Constraints and compromises in ECMAScript 6

This past week I attended a talk by Dave Herman, an employee of Mozilla and member of ECMA TC39, who are in charge of the standard for JavaScript. Dave talked about a few of the features and improvements coming to JS in ECMAScript 6, including, what I think is the most exciting and desperately needed: the new module system.

I won't describe how the new module system actually works in this post, as that information is already available elsewhere (in particular at the ES Wiki). While this new module system looks great, I was concerned with the fact that it eschews the current community built around Node and its CommonJS module loading system. I asked Dave what the reasoning for this was. It boiled down to wanting to provide features for module loading which would not be possible using Node's current CommonJS system. Interoperability between client and server side JavaScript programs will eventually be achieved by converting existing code targeted for Node to the new module system.

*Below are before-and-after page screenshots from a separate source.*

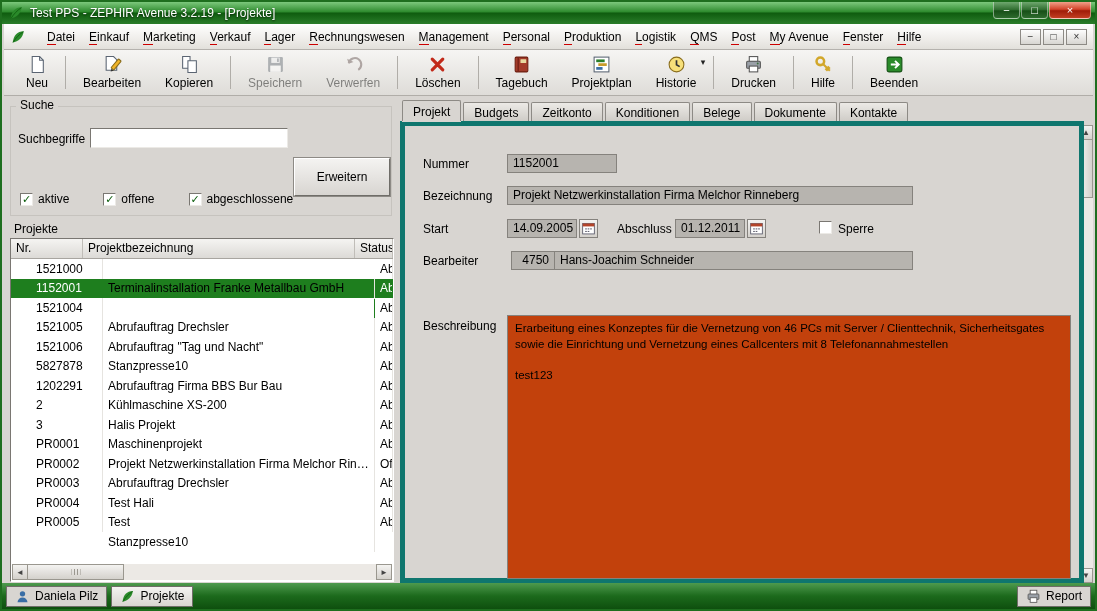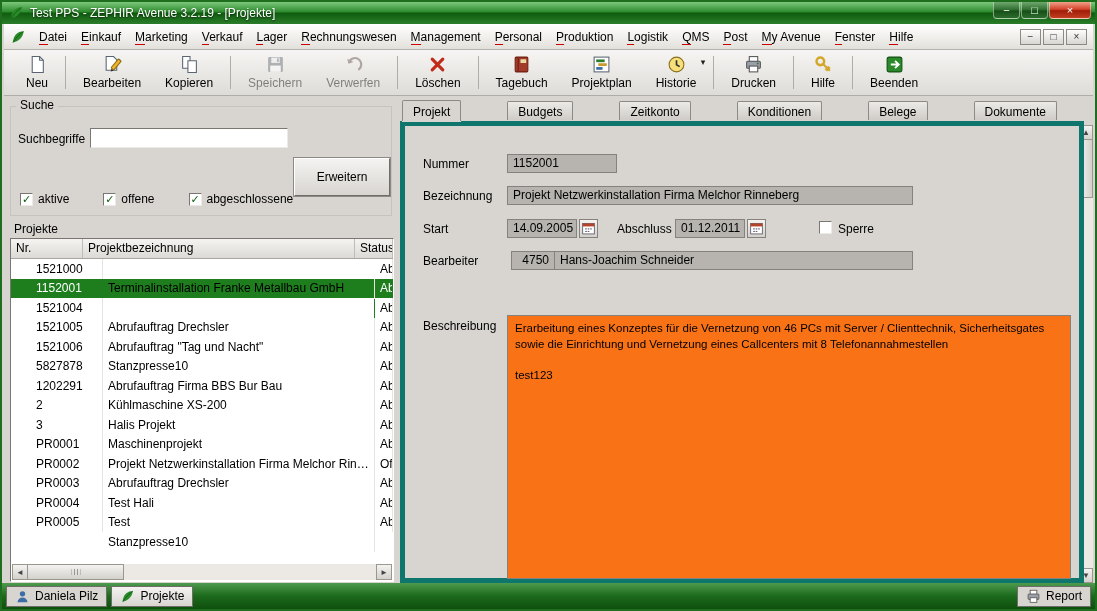--- a/index.html
+++ b/index.html
@@ -28,7 +28,7 @@
   .menubar { position:absolute; top:22px; left:2px; right:2px; height:26px;
     background:linear-gradient(to bottom,#ffffff,#eceae6 70%,#e2e0db);
     border-bottom:1px solid #b5b2ad; display:flex; align-items:center; padding:0 6px; }
-  .menu-items { display:flex; align-items:center; margin-left:6px; }
+  .menu-items { display:flex; align-items:center; margin-left:14px; }
   .menu-item { padding:3px 7px; font-size:12px; white-space:nowrap; cursor:default; }
   .menu-item .ak { border-bottom:1px solid #cc0000; }
   .mdi-btns { margin-left:auto; display:flex; gap:2px; }

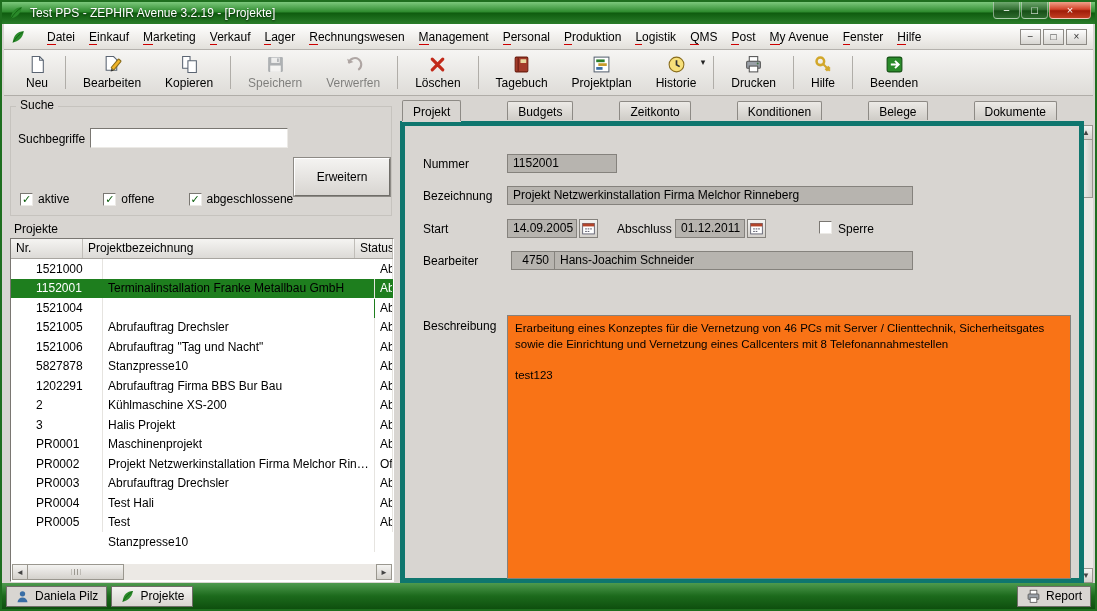--- a/index.html
+++ b/index.html
@@ -102,7 +102,7 @@
 
   
   .right-panel { position:absolute; left:396px; top:4px; width:684px; height:483px; }
-  .tabs { display:flex; align-items:center; height:21px; padding-left:2px;gap:44px; }
+  .tabs { display:flex; align-items:flex-end; height:21px; padding-left:2px; }
   .tab { padding:3px 10px 2px; font-size:12px; background:linear-gradient(to bottom,#eceae6,#cfccc7);
     border:1px solid #8d8a85; border-bottom:none; border-radius:2px 2px 0 0; margin-right:2px;
     position:relative; top:0; height:19px; white-space:nowrap; }

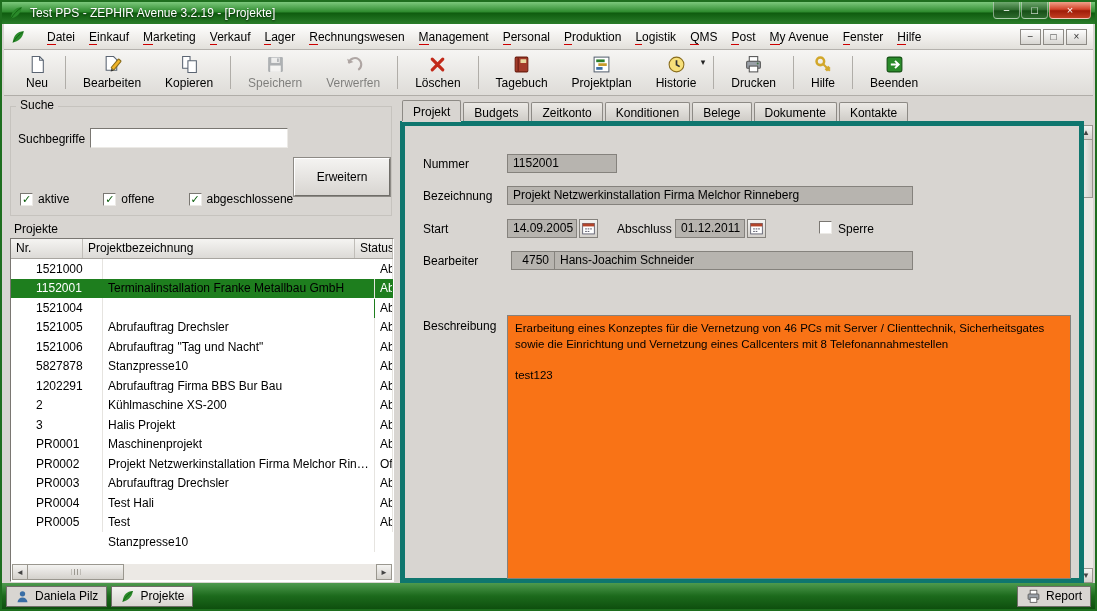--- a/index.html
+++ b/index.html
@@ -115,7 +115,7 @@
   .cal-btn { position:absolute; width:19px; height:19px; background:linear-gradient(to bottom,#f4f3f1,#d4d1cc);
     border:1px solid #85827d; display:flex; align-items:center; justify-content:center; }
   .cal-btn svg { width:13px; height:13px; }
-  .desc-area { position:absolute; left:102px; top:189px; width:564px; height:264px; background:#f97316;
+  .desc-area { position:absolute; left:102px; top:189px; width:564px; height:264px; background:#c2410c;
     border:1px solid #85827d; padding:5px 7px; font-size:11.5px; line-height:1.35; white-space:pre-wrap; overflow:hidden; }
 
   

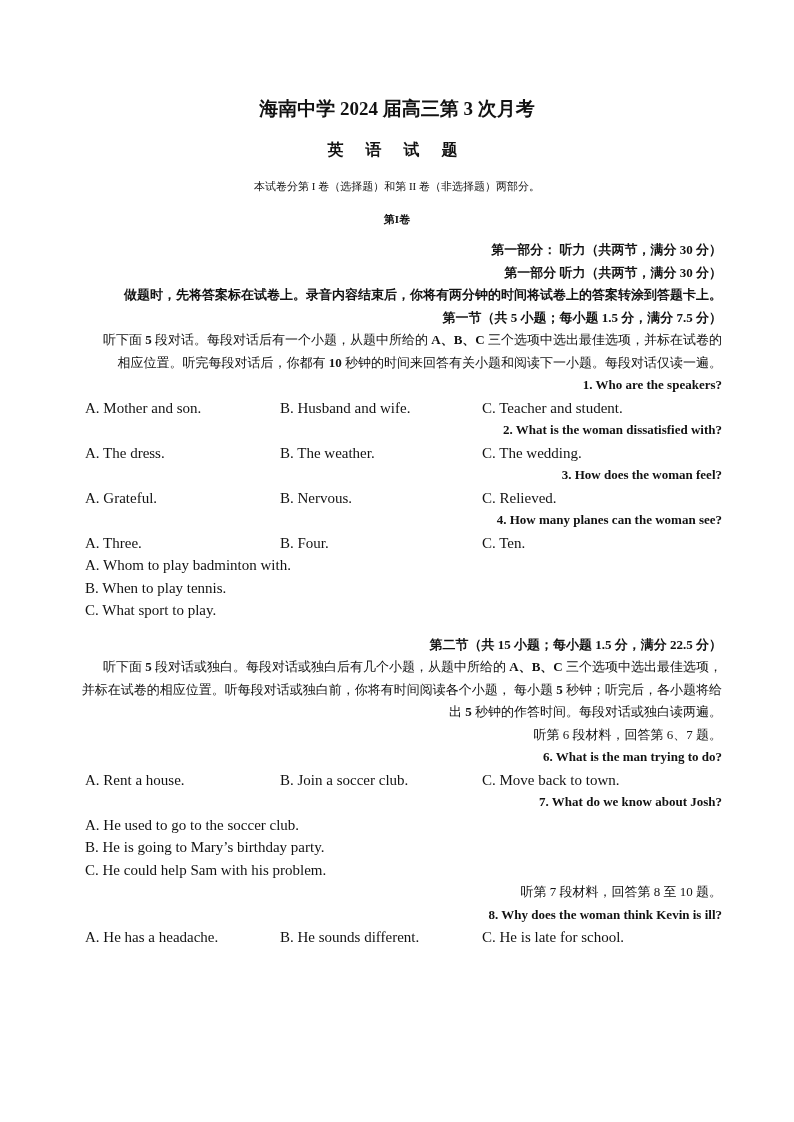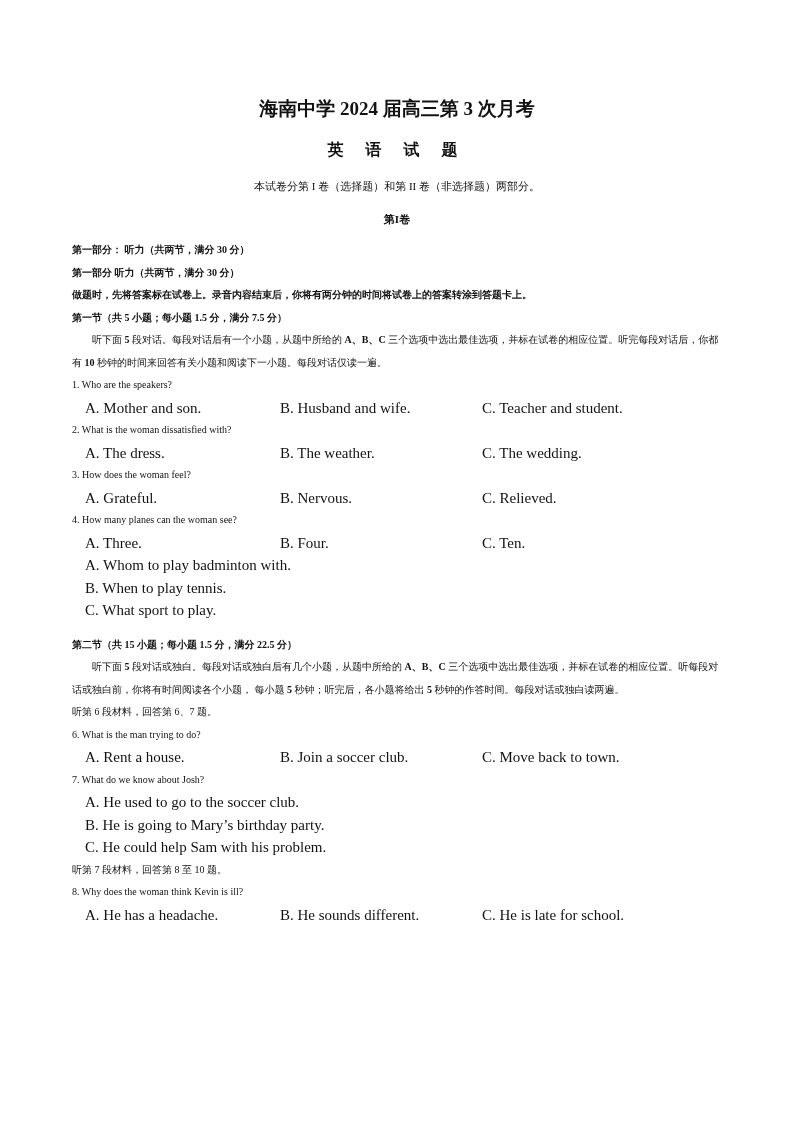--- a/index.html
+++ b/index.html
@@ -42,7 +42,7 @@
     margin-bottom: 9px;
   }
   .flow { font-size: 15px; line-height: 22.5px; }
-  .flow p { font-size: 10px; line-height: 22.5px; }
+  .flow p { font-size: 13px; line-height: 22.5px; text-align: right; }
   .hline { font-weight: bold; }
   .hpara { font-weight: bold; }
   .ipara { text-indent: 2em; }

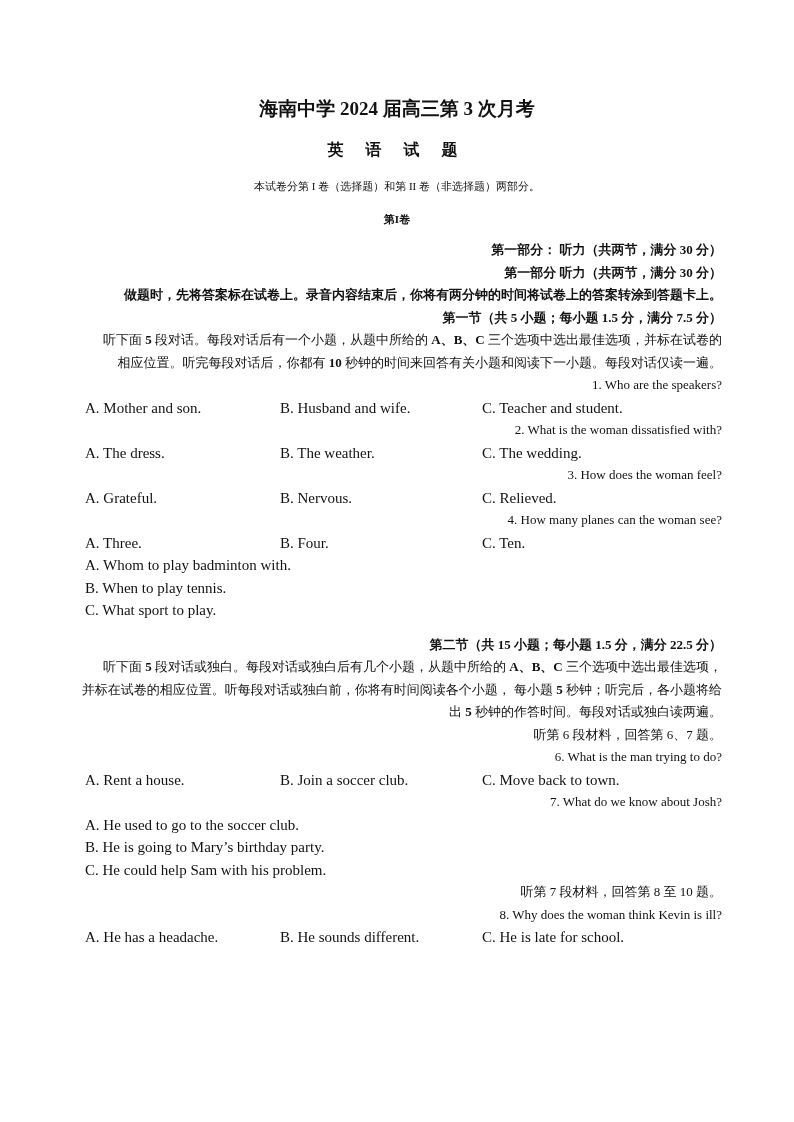--- a/index.html
+++ b/index.html
@@ -48,7 +48,7 @@
   .ipara { text-indent: 2em; }
   .ipara b { font-family: "Liberation Serif", "DejaVu Serif", serif; }
   .cline { font-weight: normal; }
-  .qtext { font-weight: normal; }
+  .qtext { font-weight: bold; }
   .opts-row {
     display: grid;
     grid-template-columns: 195px 202px auto;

While this may be a painful migration due to the amount of existing code using CommonJS, it seems like the best choice, given that the amount of JavaScript code targeting Node is dwarfed by the amount targeting the browser. Node will also be able to begin the conversion process fairly soon, as it only needs to wait for the implementation of ECMAScript 6 modules in V8.

Another feature Dave talked about was variable interpolation in strings via so-called quasi-literals. This feature is something very common in other high level languages, but to date JavaScript has relied on the concatenation of strings and variables with the + operator to achieve this. ES6, somewhat confusingly, uses the ` (backtick) to surround these quasi-literals and interpolates variables with ${varname} syntax. I was also curious about the reason for this awkward choice, given Ruby and CoffeeScript's precedence for using double-quoted strings with embedded expressions in #{}, but Dave had the answer. Backticks were chosen for backwards compatibility. If existing strings were to suddenly gain this ability, existing code on the web that happened to have literal occurrences of ${ in them would become syntax or reference errors. The most important constraint TC39 must embrace, unlike languages which compile to JavaScript, is that changes to the language must not break existing code on the web.

Backticks, even though they are often used to execute shell commands in other languages, were chosen simply due to limited set of ASCII characters remaining for new syntax. Again, the syntax they chose here is not ideal, but given the constraints necessary for advancing JavaScript without breaking the web as it exists today, it's a pretty decent compromise.

I'd like to thank Dave again for his talk. I'm looking forward to ES6!